It seemed like an amazing statement at the time, and I was sure that somebody else - a professional writer far more capable than I of forming thoughts into coherent sentences - would jump all over it. However, in the two weeks following the anniversary of the Roe v. Wade decision, in which the Supreme Court made killing one's unborn child a Constitutional right, I haven't seen it noted by any of the pundits and prognosticators that I read regularly.
President Obama chose to frame his statement this year around what would appear to be a misunderstanding of the Catholic principle of subsidiarity. The Acton Institute defines it this way: "This tenet holds that nothing should be done by a larger and more complex organization which can be done as well by a smaller and simpler organization. In other words, any activity which can be performed by a more decentralized entity should be." President Obama, in his statement, said, "Government should not intrude on private family matters."

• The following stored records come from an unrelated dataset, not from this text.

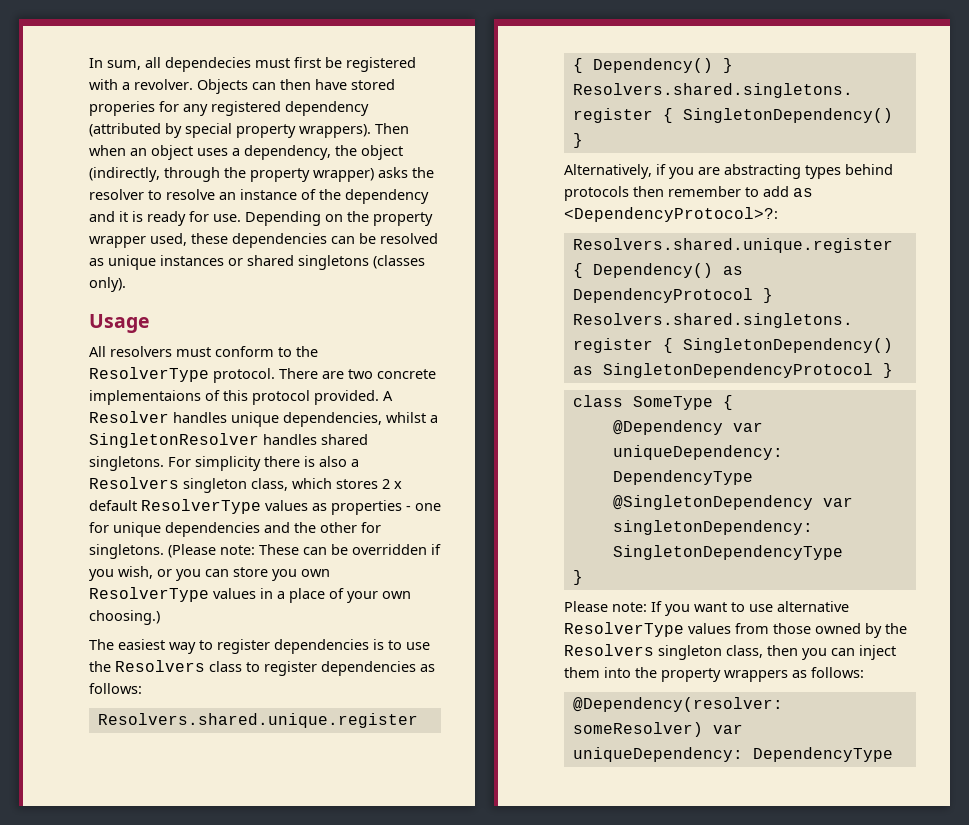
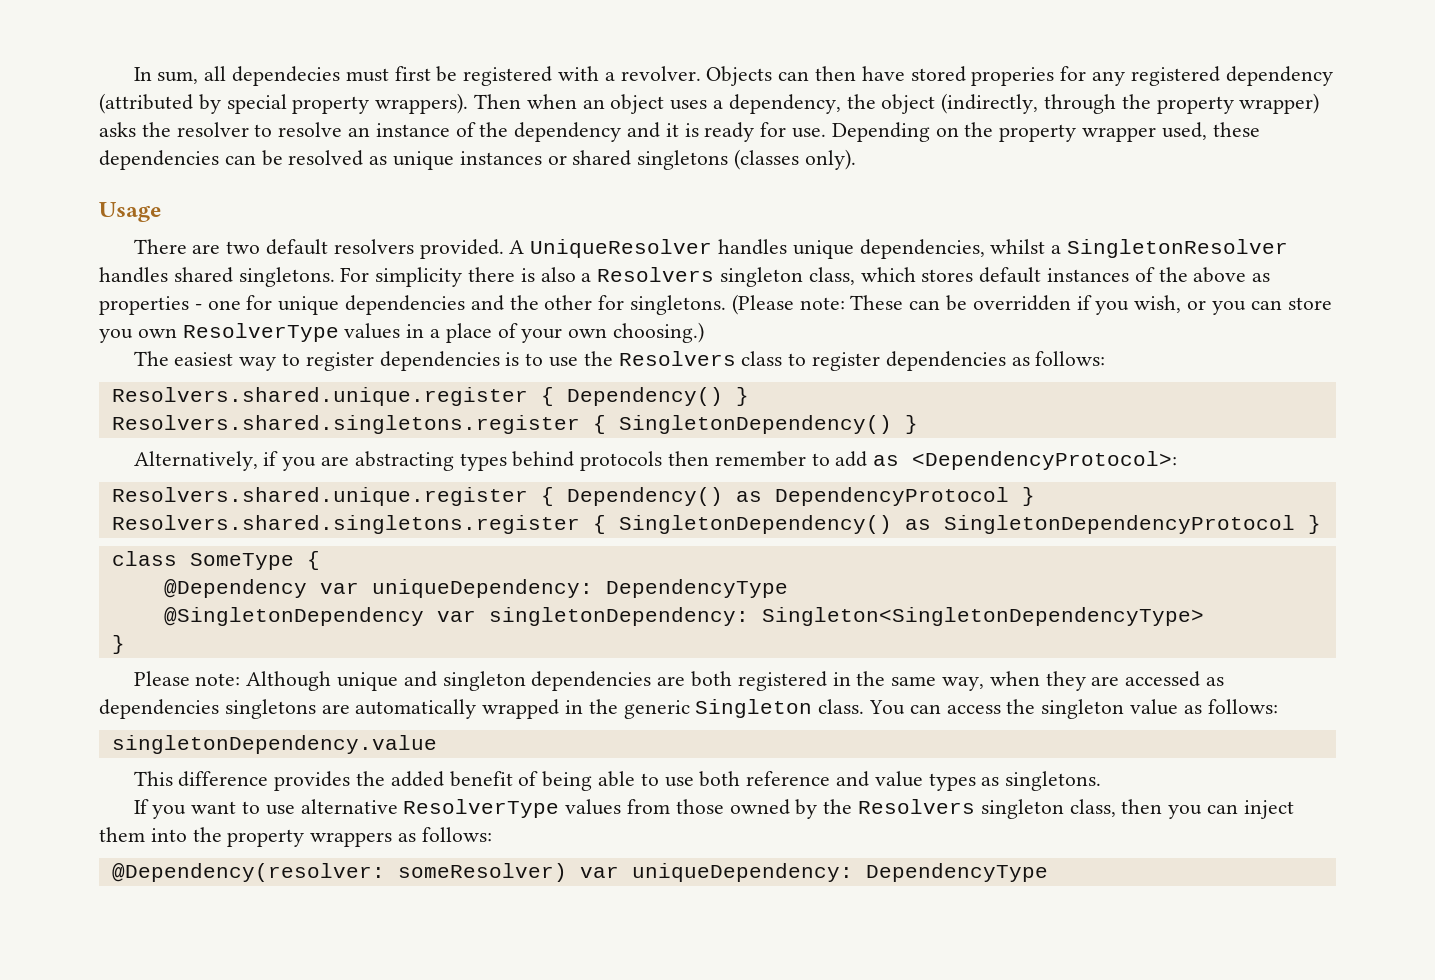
[89,346,318,357] [89,367,436,383] [89,390,310,405] All resolvers must conform to the ResolverType protocol. There are two concrete implementaions of this protocol -> [133,239,414,255] There are two default resolvers
[89,411,169,423] Resolver -> [530,239,713,258] UniqueResolver
[382,479,402,489] [89,499,308,514] 2 x default ResolverType values -> [979,267,1247,283] default instances of the above
[564,207,778,222] <DependencyProtocol>?: -> [912,451,1178,470] <DependencyProtocol>:
[612,545,843,560] SingletonDependencyType -> [761,607,1204,626] Singleton<SingletonDependencyType>
(647, 607) none -> [246,671,1225,691] [99,699,1278,719] [111,735,437,754] [133,771,1102,791] Although unique and singleton dependencies are both registered in the same way, when they are accessed as dependencies singletons are automatically wrapped in the generic Singleton class. You can access the singleton value as follows: // singletonDependency.value // This difference provides the added benefit of being able to use both reference and value types as singletons. //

This is absurd nonsense! The government intervenes in cases of domestic violence on a routine basis, and quite justly so. It is hard to imagine a surgical abortion as anything other than an act of violence. What makes state intervention imperative when the victim is a spouse or a child, but forbidden when the child is unborn? Indeed, if a pregnant woman is assaulted and the baby in the womb dies, the person responsible will be charged with a crime for the death in addition to the assault.
When the British Empire ruled India, so a commonly cited anecdote goes, an upper-class Indian man died, and his body was to be burned. It was customary, the local British official was told, to burn the surviving widow with the dead body. The official replied that Britain also had a custom of hanging any man who burned a woman alive. "You carry out your custom, and we shall carry out ours," he said.
The principle upon which President Obama claims to base his acceptance of abortion, if logically extended, would likewise require acceptance of things like honor killings, infanticide, and euthanasia - so long as it is kept within the family. It is a misunderstanding of subsidiarity and a concept foreign to the Common Law principles upon which our system of jurisprudence is based.
Either he hasn't thought through the implication his own stated principles or, worse yet, he has.